SaltStack, also known as Salt, is a configuration management and orchestration tool. It uses a central repository to provision new servers and other IT infrastructure, to make changes to existing ones, and to install software in IT environments, including physical and virtual servers, as well as the cloud.
SaltStack automates repeated system administrative and code deployment tasks, eliminating manual processes in a way that can reduce errors that occur when IT organizations configure systems.
Salt is used in DevOps organizations because it pulls developer code and configuration information from a central code repository, such as GitHub or Subversion, and pushes that content remotely out to servers. Salt users can write their own scripts and programs, and can download prebuilt configurations that other users have contributed to a public repository.
Salt minions, grains, pillars and other important features
Salt's main component, the remote execution engine, creates a secure, bidirectional, high-speed communications network. With a running master, a started minion attempts to generate cryptographic hashes and connect to the master to form the network. After using public key authentication, minions may accept commands from a master. Salt can also be run in a masterless minion mode.
Salt differentiates itself from other configuration management and automation tools with its speed. Its multithreaded design enables the execution of hundreds or even thousands of simultaneous tasks. It uses ZeroMQ messaging, which is decoupled, meaning no persistent connection is required.
Salt uses a slave-master setup that enables push and pull execution. The user can push out updates and new code en masse, or set a schedule for servers to check the Salt master for updates and pull them accordingly. Salt's configuration management architecture is thus event-driven and self-healing, as the system can both push out updates and respond to problems at the same time. Salt can also operate in agent-based or agentless mode.
Salt's abstraction makes complex system admin tasks easier. When Salt first connects to a target system, a bootstrap script checks the target OS and version, and then installs binaries specific to the setup. The tool executes modules, prebuilt as well as custom, remotely.
Playing off the name Salt, the software works via salt reactors, minions, grains and pillars.
- Salt reactors listen for events, while agents use a secure shell to run commands on a target system.
- The minion, which is an agent, can optionally be installed on the target to push commands in Python.
- Grains provide information about the target system -- for example, its OS version -- to the minions.
- The configuration files are called pillars.
Salt uses the Jinja2 templating engine to insert conditional statements and achieve other setups in Salt state and pillar files, among others.
SaltStack Enterprise and Salt open source software versions
Salt Open Source Software is free and, as the name implies, open source software run from a command-line interface (CLI). The paid enterprise edition, SaltStack Enterprise, adds features, including a GUI and support for Windows, macOS and Solaris. It also provides Lightweight Directory Access Protocol-based -- i.e., centralized -- access control.
SaltStack offers professional services to help customers integrate with third-party systems, or users can program integrations via an API. The SaltStack Enterprise API has many more features than the free version. SaltStack Enterprise enhances compliance by saving events in a database to provide an auditable history.
SaltStack does not publish a price list.
Pros and cons of Salt
The technology underlying Salt and SaltStack Enterprise has strong and weak points depending on the user's skills, as well as the deployment upon which the user will act.
Salt is event-driven and modular, ensuring that the IT components under its control maintain their target state. It provides a front-end analytics engine, thus adding intelligence to respond to events, including third-party ones. The system can be set up in a tiered configuration with one minion controlling others to boost redundancy and load balancing.
Salt is written in and uses Python, which practically all Linux systems already have installed. However, SaltStack Enterprise's GUI is not feature-rich, so most users accomplish tasks via the command-line tool.

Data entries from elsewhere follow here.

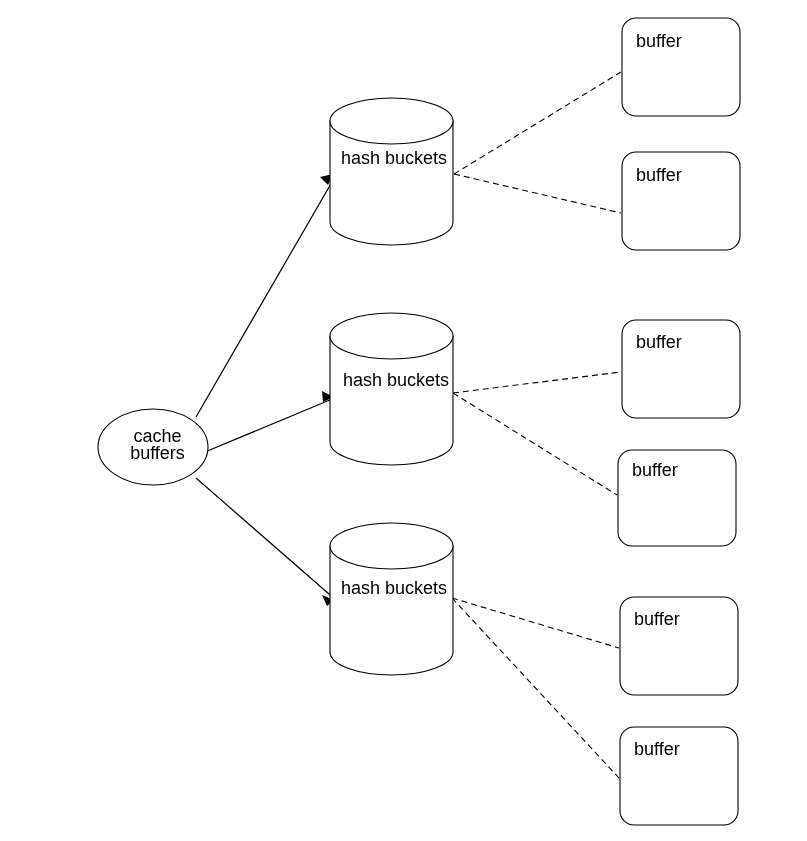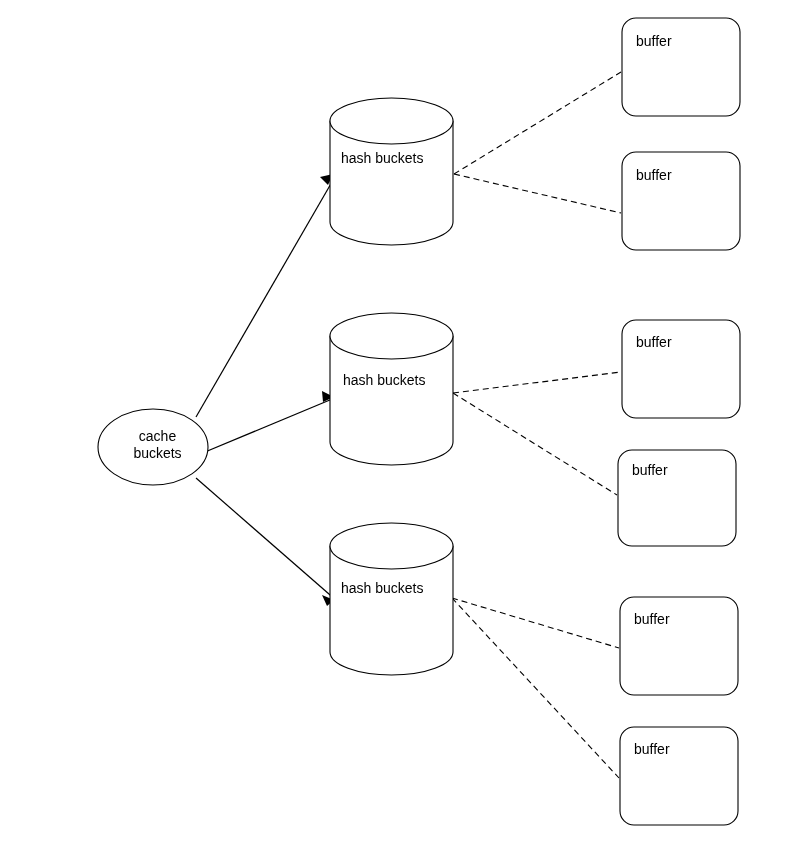"buffer" .node-label { font-size: 14px -> 18px }
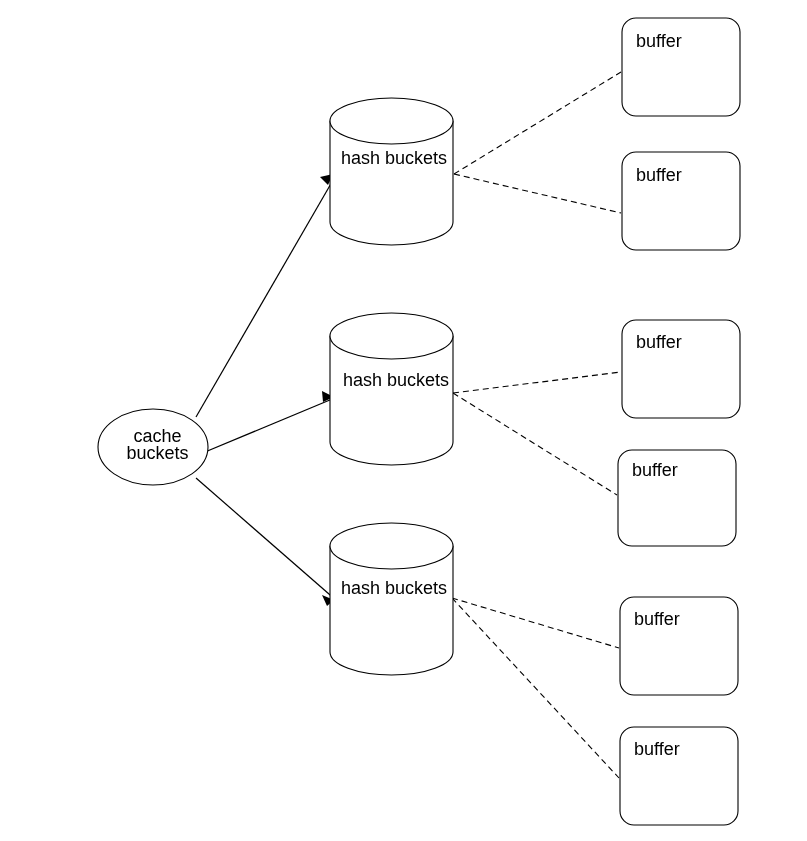"buckets" span { text: buckets -> buffers }
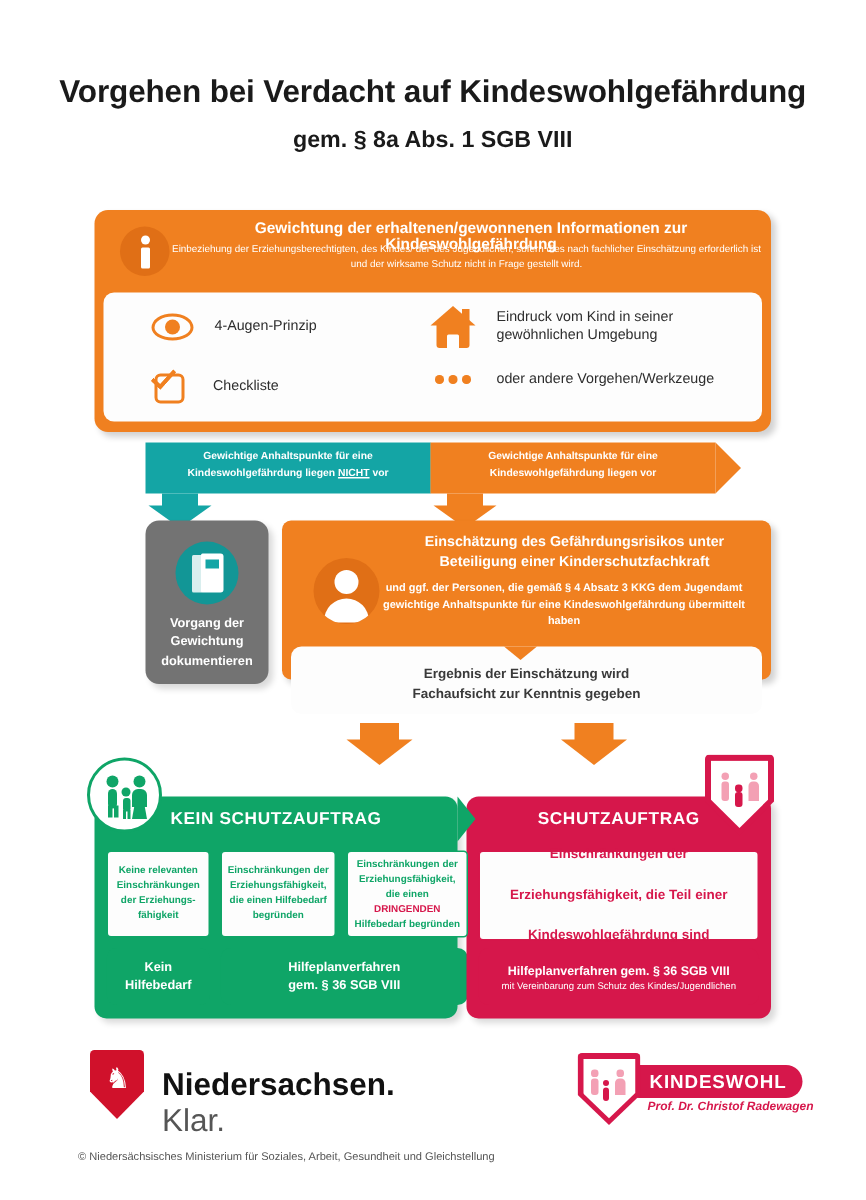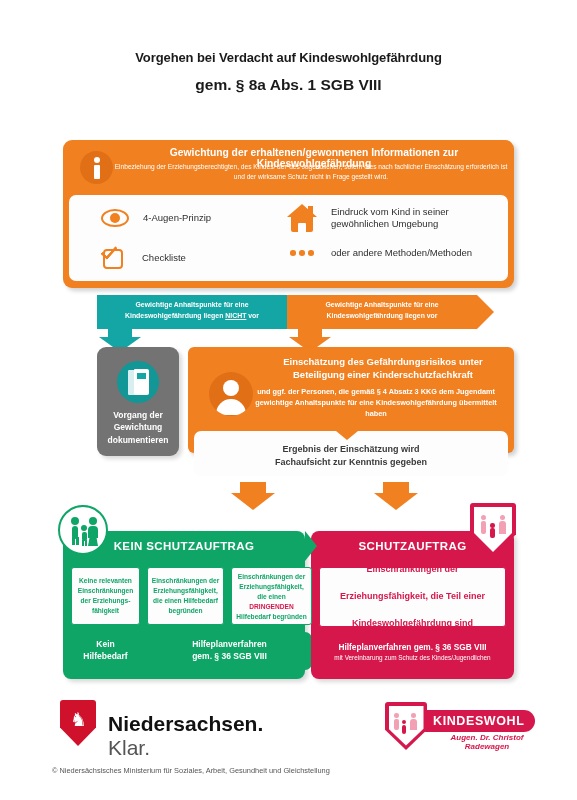"Vorgehen bei Verdacht auf" .title-line1 { font-size: 13px -> 21px }
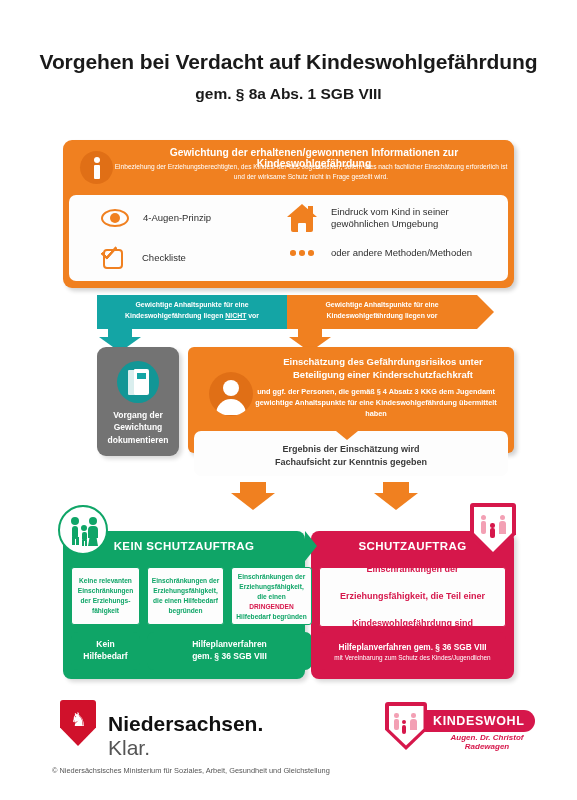"oder andere Methoden/Methoden" div.ir-label { text: Methoden/Methoden -> Vorgehen/Werkzeuge }
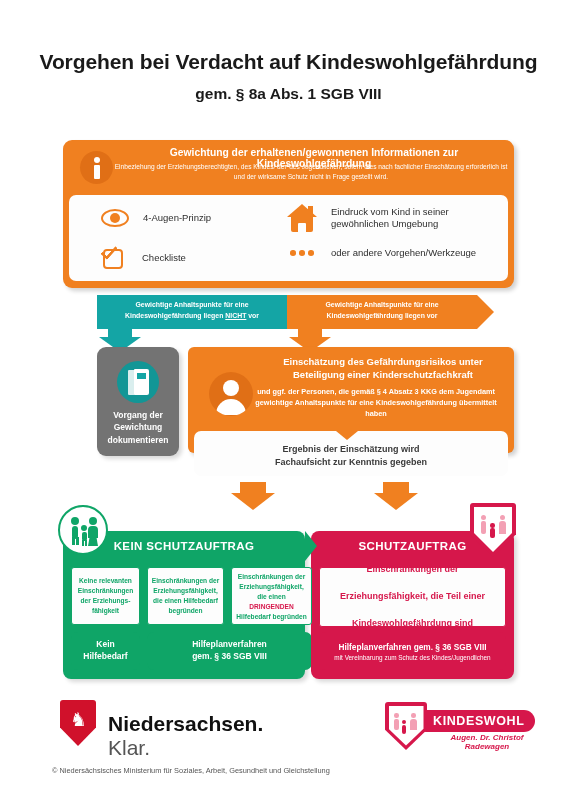"Augen. Dr. Christof Radewagen" div.kw-name { text: Augen -> Prof }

Also, target states cannot be checked in a specific order. This limitation diminishes the ability to program dependencies between systems.
Salt vs. Ansible, Puppet and Chef
Competing configuration management products all have distinct methods of specifying configurations and dependencies. Salt and Red Hat Ansible are newer -- released in 2011 and 2012, respectively -- than Puppet, which came out in 2005, and Chef, which debuted in 2009. Salt's relative youth could be seen as an advantage of this tool, as it bypasses issues that arose in the years since configuration management technologies emerged.
Salt uses Python, a language that programmers are more likely to know than Ruby. SaltStack can use scripts written directly in Python and can render scripts written in other languages, such as YAML or JSON through the PyDSL Salt renderer. While Salt uses a master-slave architecture with agents, it can also operate in agentless mode. Puppet and Chef use agents. All of these commonly used configuration management tools work with public cloud platforms, such as Amazon Web Services.
Salt and Ansible both support YAML code configuration, which is easy to understand because it is human-readable. Chef uses JSON configuration and the Ruby programming language. Puppet has its own declarative domain-specific language for configuration inspired by the Nagios configuration file format. Some users report that Salt and Chef are complicated to learn, as is Puppet. This is an area where Ansible seeks to woo users, aiming to be the simplest configuration management option. Ansible does not require installing agents, further reducing complexity.